The Ginger Cheesecake Recipe The use of quark here is typical of German cooking. If you cannot find any, substitute it with low-fat cottage cheese puréed until smooth.
9in (22cm) springform cake pan,
ideally 11⁄2in (4cm) deep
food processor with blade attachment
baking beans (optional)
1 3/4 cups all-purpose flour
¼ cup sugar
11 tbsp unsalted butter, diced
1 large egg yolk, at room temperature
For the filling:
1lb 10oz (750g) quark, or fat-free cottage cheese
processed until smooth
1/2 cup sugar
4 large eggs, at room temperature, separated
finely grated zest and juice of 1 lemon
2 tsp pure vanilla extract
1 Preheat the oven to 350‹F (180‹C).
Line the bottom of the pan with parchment paper. To make the pastry, combine the flour, sugar, and butter in a food processor until they form fine bread crumbs.
Add the egg yolk and 2 tablespoons of water and bring together to form a dough. If it is dry add water, 1 tbsp at a time.
Roll into a smooth ball, wrap in plastic wrap, and refrigerate for 30 minutes to allow the pastry to relax.
Once the dough has rested, roll it out to about 1.4in (5mm) thick and line the cake pan with it.
The pastry should be large enough to hang over the edge. Place another disk of parchment paper inside the pastry and weigh it down with baking beans, or raw rice. Chill for 30 minutes to allow the pastry to rest.
Bake for 20 minutes, then remove the beans and paper and bake for another 5 minutes.
Meanwhile, blend the quark or processed cottage cheese, sugar, egg yolks, lemon zest and juice, and vanilla together until smooth.
In a separate bowl, whisk the egg whites to soft peaks. Fold the egg whites gently into the cream cheese mixture until thoroughly blended. Pour the filling into the baked pastry crust.
Bake for another 60–70 minutes.
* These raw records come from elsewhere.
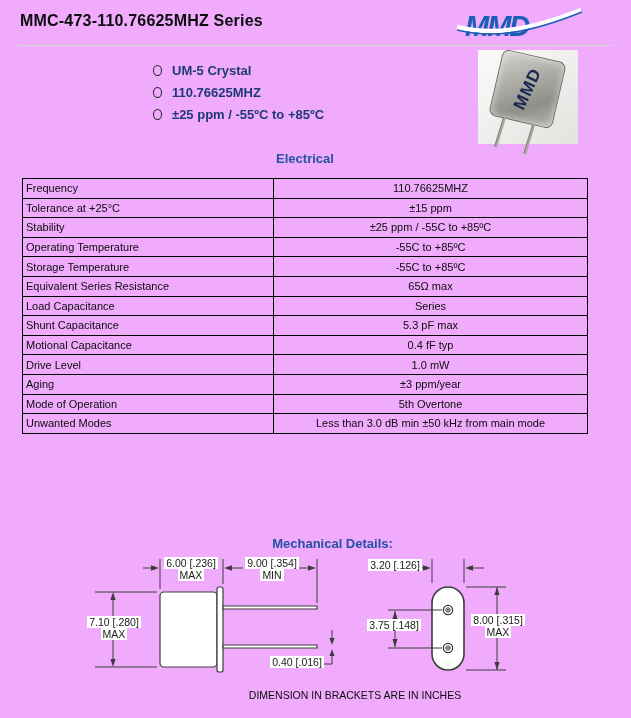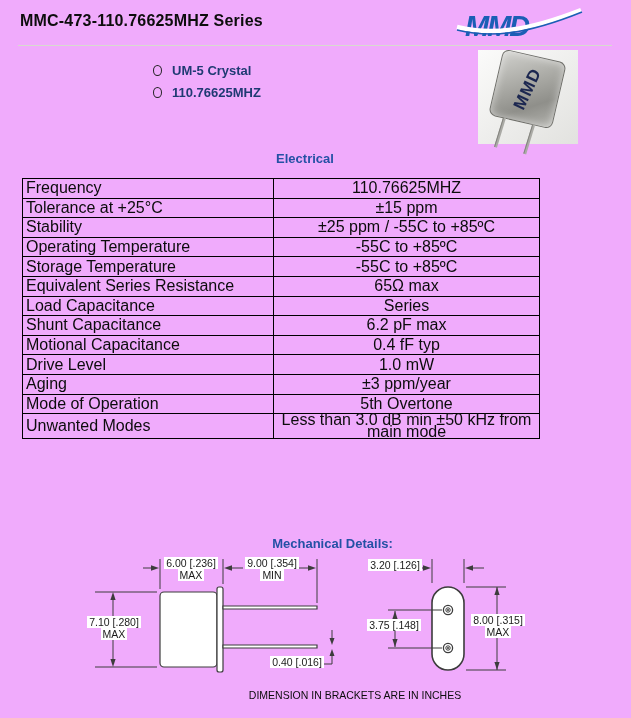--- a/index.html
+++ b/index.html
@@ -24,22 +24,22 @@
   .features{position:absolute;left:153px;top:59px;list-style:none;margin:0;padding:0;}
   .features li{height:22px;display:flex;align-items:center;}
   .o-marker{display:inline-block;width:7px;height:9px;border:1.4px solid #222;border-radius:50%;
             margin-right:10px;flex:0 0 auto;}
   .feature-text{font-size:13px;font-weight:bold;color:var(--feature-navy,#1f3a73);}
   
   .sec-heading{position:absolute;font-size:13px;font-weight:bold;color:var(--heading-blue,#2451a5);text-align:center;}
   #elec-heading{left:22px;top:151px;width:566px;}
   #mech-heading{left:0px;top:536px;width:601px;margin-left:32px;}
   
-  .spec-table{position:absolute;left:22px;top:178px;width:518px;border-collapse:collapse;
-              font-size:16px;color:#0c0c0c;}
+  .spec-table{position:absolute;left:22px;top:178px;width:566px;border-collapse:collapse;
+              font-size:11px;color:#0c0c0c;}
   .spec-table td{border:1px solid #000;height:18.6px;padding:0 3px;line-height:12px;}
   .spec-table td.tl{width:244px;text-align:left;}
   .spec-table td.tv{text-align:center;}
   
   .mech-svg{position:absolute;}
   #side-svg{left:85px;top:553px;}
   #bottom-svg{left:360px;top:553px;}
   .dim{position:absolute;font-size:10.5px;line-height:11px;color:#1a1a1a;text-align:center;width:90px;}
   .dim span{background:#fff;padding:0 2px;}
   .note{position:absolute;left:0;top:689px;width:620px;text-align:center;font-size:10.5px;color:#0c0c0c;padding-left:45px;}
@@ -69,20 +69,24 @@
 
   <ul class="features">
     <li>
       <span class="o-marker"></span>
       <span class="feature-text">UM-5 Crystal</span>
     </li>
     <li>
       <span class="o-marker"></span>
       <span class="feature-text">110.76625MHZ</span>
     </li>
+    <li>
+      <span class="o-marker"></span>
+      <span class="feature-text">±25 ppm / -55ºC to +85ºC</span>
+    </li>
   </ul>
 
   <div class="sec-heading" id="elec-heading">Electrical</div>
   <table class="spec-table">
     <tbody>
         <tr>
           <td class="tl">Frequency</td>
           <td class="tv">110.76625MHZ</td>
         </tr>
         <tr>
@@ -104,21 +108,21 @@
         <tr>
           <td class="tl">Equivalent Series Resistance</td>
           <td class="tv">65Ω max</td>
         </tr>
         <tr>
           <td class="tl">Load Capacitance</td>
           <td class="tv">Series</td>
         </tr>
         <tr>
           <td class="tl">Shunt Capacitance</td>
-          <td class="tv">6.2 pF max</td>
+          <td class="tv">5.3 pF max</td>
         </tr>
         <tr>
           <td class="tl">Motional Capacitance</td>
           <td class="tv">0.4 fF typ</td>
         </tr>
         <tr>
           <td class="tl">Drive Level</td>
           <td class="tv">1.0 mW</td>
         </tr>
         <tr>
The cake is ready when golden brown and puffed up, often with a slight cracking of the surface.
Turn the oven off and, leaving the door open, let the cheesecake cool in the oven for at least 30 minutes before allowing it to cool fully at room temperature for 1 hour.
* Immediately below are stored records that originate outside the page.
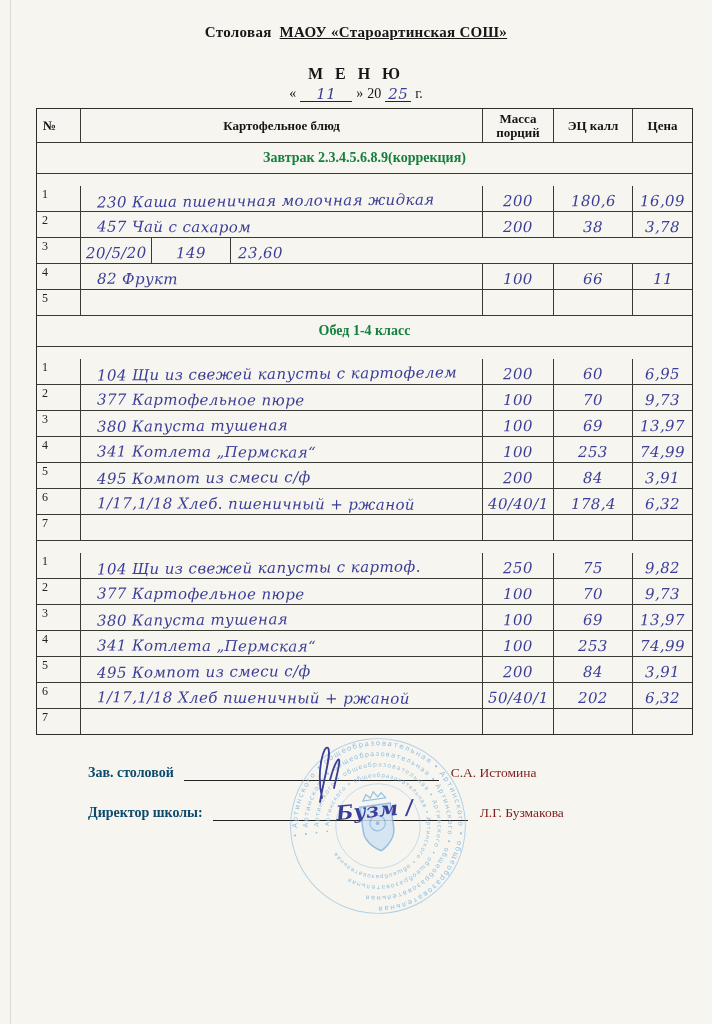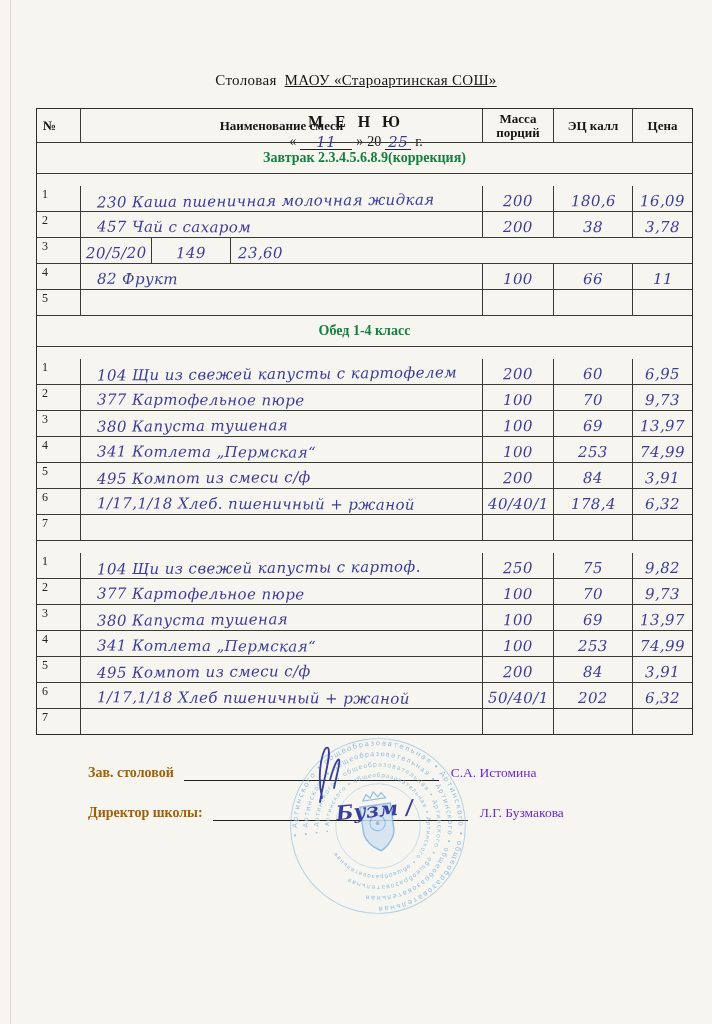--- a/index.html
+++ b/index.html
@@ -2,21 +2,21 @@
 <html><head>
 <meta charset="utf-8">
 <style>
   html,body{margin:0;padding:0;}
   body{width:712px;height:1024px;background:#e9e7e0;font-family:"Liberation Serif",serif;}
   .doc{position:relative;width:712px;height:1024px;background:#f7f5ef;overflow:hidden;}
   .doc::before{content:"";position:absolute;left:10px;top:0;bottom:0;width:1px;background:#ded9ce;}
 
   
   .hdr{ text-align:center; padding-top:24px; color:#171717;}
-  .org-line{font-size:15px;font-weight:normal;letter-spacing:.3px;margin-top:48px;}
+  .org-line{font-size:15px;font-weight:bold;letter-spacing:.3px;}
   .org-name{text-decoration:underline;margin-left:8px;}
   .menu-title{font-size:16px;font-weight:bold;letter-spacing:4px;margin-top:24px;}
   .date-line{font-size:14px;margin-top:2px;display:flex;justify-content:center;align-items:flex-end;gap:4px;color:#171717;}
   .blank{display:inline-block;border-bottom:1.2px solid #222;height:16px;vertical-align:bottom;}
   .b-day{width:52px;text-align:center;}
   .b-month{width:238px;text-align:left;padding-left:52px;}
   .b-year{width:26px;text-align:center;}
 
   
   .hw{font-family:"DejaVu Serif",serif;font-style:italic;color:#3b3e98;letter-spacing:.4px;}
@@ -47,23 +47,23 @@
   .drow .cell{display:flex;align-items:flex-end;}
   .drow .c-num{align-items:flex-start;}
   .drow .c-name{padding:0 4px 1px 16px;white-space:nowrap;}
   .drow .c-mass,.drow .c-energy,.drow .c-price{justify-content:center;padding-bottom:1px;}
   .drow:nth-child(odd) .hw{transform:rotate(-.5deg);}
   .drow:nth-child(even) .hw{transform:rotate(.3deg);}
 
   
   .sig-block{position:absolute;left:88px;top:765px;width:560px;}
   .sig-row{display:flex;align-items:flex-end;margin-bottom:24px;}
-  .sig-label{font-weight:bold;font-size:14px;color:#a16207;white-space:nowrap;}
+  .sig-label{font-weight:bold;font-size:14px;color:#0c4a6e;white-space:nowrap;}
   .sig-line{width:255px;border-bottom:1.4px solid #222;height:14px;margin-left:10px;}
-  .sig-name{font-size:13.5px;color:#6d28d9;margin-left:12px;white-space:nowrap;}
+  .sig-name{font-size:13.5px;color:#7f1d1d;margin-left:12px;white-space:nowrap;}
 
   .stamp{position:absolute;left:282px;top:730px;width:192px;height:192px;opacity:.82;transform:rotate(-8deg);pointer-events:none;}
   .paraph{position:absolute;left:300px;top:736px;pointer-events:none;}
   .autograph{position:absolute;left:336px;top:798px;font-size:20px;font-weight:bold;transform:rotate(-5deg);white-space:nowrap;}
 </style>
 </head>
 <body>
 
 <div class="doc">
 
@@ -78,21 +78,21 @@
       <span>»</span>
       <span>20</span>
       <span class="blank b-year"><span class="hw hw-lg">25</span></span>
       <span>г.</span>
     </div>
   </div>
 
   <div class="menu-table">
     <div class="trow thead">
       <div class="cell c-num">№</div>
-      <div class="cell c-name">Наименование смеси</div>
+      <div class="cell c-name">Картофельное блюд</div>
       <div class="cell c-mass">Масса порций</div>
       <div class="cell c-energy">ЭЦ калл</div>
       <div class="cell c-price">Цена</div>
     </div>
 
     <div class="section-band">Завтрак 2.3.4.5.6.8.9(коррекция)</div>
     <div class="section-gap"></div>
     <div>
         <div class="trow drow">
       <div class="cell c-num">1</div>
It will sink a little. Use a sharp knife to trim any excess pastry for an even finish. Serve slightly chilled or at room temperature, plain or with cream.
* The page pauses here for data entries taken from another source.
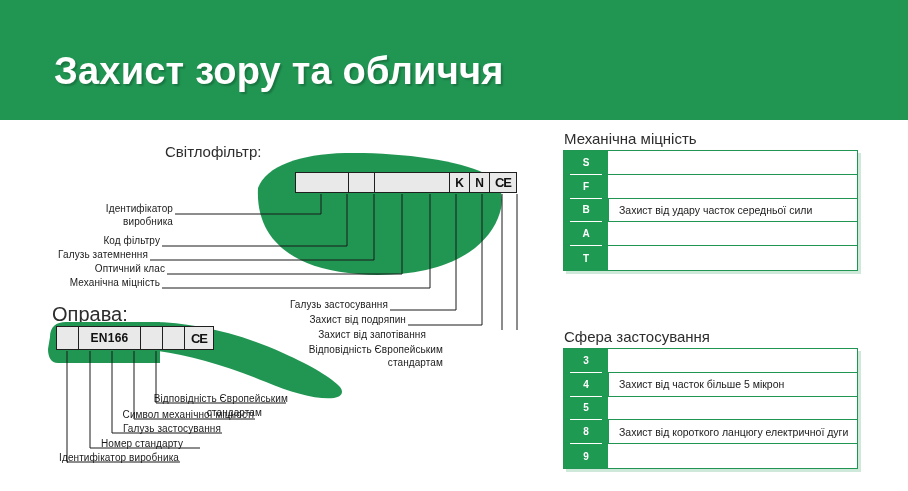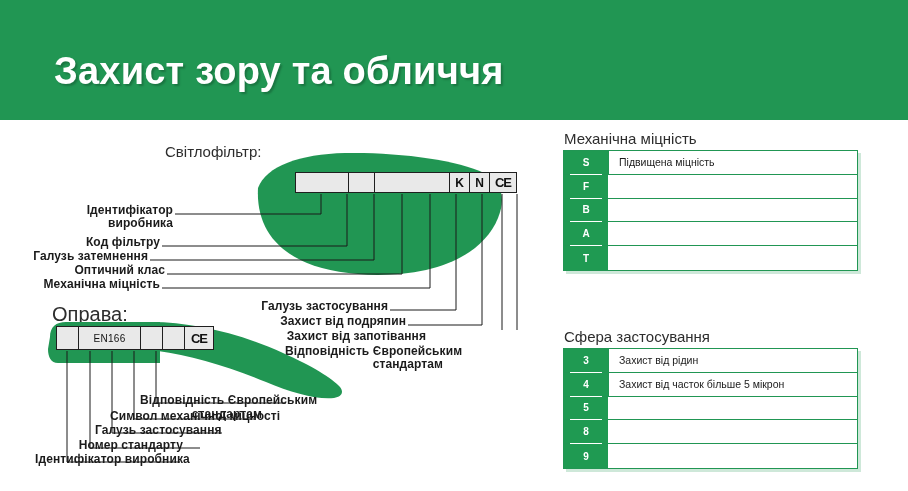--- a/index.html
+++ b/index.html
@@ -70,21 +70,21 @@
 
   
   #lens-leaders, #frame-leaders {
     position: absolute; left: 0; top: 0;
     pointer-events: none;
   }
 
   
   .lbl {
     position: absolute;
-    font-size: 12px; font-weight: bold;
+    font-size: 10px; font-weight: normal;
     color: #1b1b1b; white-space: nowrap;
     letter-spacing: 0.1px;
   }
   .lbl.r { text-align: right; }
 
   
   #frame-diagram {
     position: absolute; left: 40px; top: 315px;
     width: 340px; height: 170px;
   }
@@ -98,21 +98,21 @@
     border: 1px solid #1f1f1f;
     background: #e9e9e9;
   }
   .fmark-cell {
     border-right: 1px solid #1f1f1f;
     display: flex; align-items: center; justify-content: center;
     font-size: 9px; color: #111; background: #e9e9e9; height: 100%;
   }
   .fmark-cell:last-child { border-right: none; }
   .fm-id   { width: 22px; }
-  .fm-en   { width: 62px; font-size: 10px; letter-spacing: .3px;}
+  .fm-en   { width: 62px; font-size: 12px; letter-spacing: .3px; font-weight: bold;}
   .fm-sc   { width: 22px; }
   .fm-ms   { width: 22px; }
   .fm-ce   { width: 28px; font-size: 13px; font-weight: bold; letter-spacing: -1px;}
 
   
   .code-table {
     position: absolute;
     border: 1px solid #219653;
     background: #ffffff;
     box-shadow: 3px 3px 0 0 rgba(33,150,83,0.22);
@@ -237,49 +237,49 @@
   <div class="lbl r" style="left:55px; top:108px; width:126px;">Галузь застосування</div>
   <div class="lbl r" style="left:12px; top:123px; width:131px;">Номер стандарту</div>
   <div class="lbl r" style="left:-5px; top:137px; width:144px;">Ідентифікатор виробника</div>
 </div>
 
 <div class="sec-heading" id="mech-heading">Механічна міцність</div>
 
 <div class="code-table" id="mech-table">
   <div class="tbl-row">
     <div class="tbl-code">S</div>
-    <div class="tbl-desc">Підвищена міцність</div>
   </div>
   <div class="tbl-row">
     <div class="tbl-code">F</div>
   </div>
   <div class="tbl-row">
     <div class="tbl-code">B</div>
+    <div class="tbl-desc">Захист від удару часток середньої сили</div>
   </div>
   <div class="tbl-row">
     <div class="tbl-code">A</div>
   </div>
   <div class="tbl-row">
     <div class="tbl-code">T</div>
   </div>
 </div>
 
 <div class="sec-heading" id="scope-heading">Сфера застосування</div>
 
 <div class="code-table" id="scope-table">
   <div class="tbl-row">
     <div class="tbl-code">3</div>
-    <div class="tbl-desc">Захист від рідин</div>
   </div>
   <div class="tbl-row">
     <div class="tbl-code">4</div>
     <div class="tbl-desc">Захист від часток більше 5 мікрон</div>
   </div>
   <div class="tbl-row">
     <div class="tbl-code">5</div>
   </div>
   <div class="tbl-row">
     <div class="tbl-code">8</div>
+    <div class="tbl-desc">Захист від короткого ланцюгу електричної дуги</div>
   </div>
   <div class="tbl-row">
     <div class="tbl-code">9</div>
   </div>
 </div>
 
 </body></html>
The pastry shell can be blind baked the day before and stored in an airtight container. The cheesecake can be stored in the refrigerator for 2 days, although the pastry will soften.
The whisked egg whites in this cheesecake make the filling puff up during baking. It always collapses down slightly as it cools, which can sometimes lead to a cracking of the surface of the cheesecake. Leaving it to cool in the oven helps prevent this.